Exercises

1. If $H \leq G$, a group, and $a,b \in H$, show that the mapping $f : aH\rightarrow bH$ defined by $f(ah) = bh$, for any $h\in H$, is 1-1 and onto.

2. Prove that the map in (4.7) is 1-1 and onto.

3. Verify the other two group axioms for the multiplication of equivalence classes in ${\cal R} (m)$ defined by (4.12) (i.e., associativity and existence of an identity element).

4. Let $\mathbb{Z}_m = \{[0], ..., [m-1]\}$, for $m$ a positive integer, where $[x]$ is the equivalence class with respect to the equivalence relation of congruence modulo $m$. (Later, we shall also denote $\mathbb{Z}_m$ by the notation $\mathbb{Z}/m\mathbb{Z}$ - see Example 6.2.1 below.)

   (a) Show that $\mathbb{Z}_m$ contains all the equivalence classes.

   (b) Show that addition of equivalence classes defined by $[n] + [k] = [n + k]$ is a well defined operation on $\mathbb{Z}_m$.

   (c) Show that multiplication of equivalence classes defined by $[n] \cdot [k] = [n \cdot k]$ is a well defined operation on $\mathbb{Z}_m$.

   (d) Finally show $\mathbb{Z}_m$ is a group with respect to the $+$ operation.

   Use Theorem 1.2.12 above.

5. Find the left and right coset decompositions (partitions) of $S_3$ with respect to all of its subgroups. (See problem 3 from Section 3.1.)

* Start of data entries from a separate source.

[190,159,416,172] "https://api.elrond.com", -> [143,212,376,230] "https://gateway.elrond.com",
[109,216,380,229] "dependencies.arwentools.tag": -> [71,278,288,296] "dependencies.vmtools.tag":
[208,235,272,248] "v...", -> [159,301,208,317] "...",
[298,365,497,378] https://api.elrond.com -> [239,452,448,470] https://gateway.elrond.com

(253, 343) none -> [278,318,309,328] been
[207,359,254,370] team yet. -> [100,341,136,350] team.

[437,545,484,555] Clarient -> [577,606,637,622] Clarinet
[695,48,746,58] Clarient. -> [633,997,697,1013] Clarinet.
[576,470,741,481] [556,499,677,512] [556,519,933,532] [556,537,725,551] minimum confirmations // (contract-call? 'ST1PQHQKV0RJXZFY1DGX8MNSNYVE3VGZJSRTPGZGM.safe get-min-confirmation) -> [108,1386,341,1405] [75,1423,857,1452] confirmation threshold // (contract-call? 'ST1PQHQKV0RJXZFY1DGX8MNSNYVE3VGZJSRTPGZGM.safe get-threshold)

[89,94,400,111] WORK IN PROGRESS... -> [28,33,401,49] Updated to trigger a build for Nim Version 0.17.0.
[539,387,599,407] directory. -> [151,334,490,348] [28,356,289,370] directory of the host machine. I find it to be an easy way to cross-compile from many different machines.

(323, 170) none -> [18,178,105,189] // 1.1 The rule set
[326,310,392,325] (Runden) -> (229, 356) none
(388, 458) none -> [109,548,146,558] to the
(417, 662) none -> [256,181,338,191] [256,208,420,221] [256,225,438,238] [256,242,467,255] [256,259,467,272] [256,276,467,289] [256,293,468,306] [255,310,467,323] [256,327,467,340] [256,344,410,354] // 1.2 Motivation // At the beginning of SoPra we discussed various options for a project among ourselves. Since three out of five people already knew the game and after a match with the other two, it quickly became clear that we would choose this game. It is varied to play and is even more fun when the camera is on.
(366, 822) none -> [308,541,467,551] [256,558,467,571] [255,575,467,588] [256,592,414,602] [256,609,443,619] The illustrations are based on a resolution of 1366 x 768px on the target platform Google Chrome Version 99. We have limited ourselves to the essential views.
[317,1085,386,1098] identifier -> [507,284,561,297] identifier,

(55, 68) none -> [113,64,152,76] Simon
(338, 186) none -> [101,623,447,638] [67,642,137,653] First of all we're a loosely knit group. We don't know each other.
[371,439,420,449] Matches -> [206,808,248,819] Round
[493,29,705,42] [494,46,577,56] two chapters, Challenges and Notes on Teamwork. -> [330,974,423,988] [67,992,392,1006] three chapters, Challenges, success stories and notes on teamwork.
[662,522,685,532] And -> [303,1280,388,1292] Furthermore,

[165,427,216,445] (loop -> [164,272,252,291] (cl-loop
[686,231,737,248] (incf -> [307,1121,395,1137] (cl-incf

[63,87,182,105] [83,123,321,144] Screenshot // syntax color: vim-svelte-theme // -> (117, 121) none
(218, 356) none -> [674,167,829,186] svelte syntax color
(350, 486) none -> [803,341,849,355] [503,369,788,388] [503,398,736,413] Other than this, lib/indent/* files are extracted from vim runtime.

6. Let $G$ be an abelian group of order $6$. Show that there exists an element $a \in G$ such that $G = \{e, a, a^2, a^3, a^4,a^5\}$, i.e., $o(a) = 6$.

   (HINT: Use Corollary 4.3.3 of Lagrange's Theorem first to determine the possible orders of elements in $G$. Next show that if $G$ has more than one element of order $2$, then $G$ must have a subgroup of order $4$. This is a contradiction (why?). Thus $G$ can only have at most one element of order $2$, say $x$. Similarly, show $G$ can have at most one element of order $3$, say $y$. Let $y\in G$ such that $y \notin \{e,x\}$ but $o(y) = 3$. Show this implies $G$ must have an element of order $6$ by considering $xy$.)

7. Suppose $G$ is a finite group with precisely $2$ conjugacy classes. Prove $\vert G\vert = 2$.

   (HINT: Decompose $G$ into conjugacy classes, where one of the classes is the $Cl(e)$. Write an equation for the $\vert G\vert$ from this decomposition - like the class equation (4.10). What is $\vert Cl(e)\vert$? Next use Theorem 4.3.4 to find the order of the other conjugacy class. Finally, use Lagrange's Theorem 4.3.1, in particular equation (4.9), to write this in terms of $\vert G\vert$. Solve your equation for $\vert G\vert$ and use this to prove $\vert G\vert = 2$.)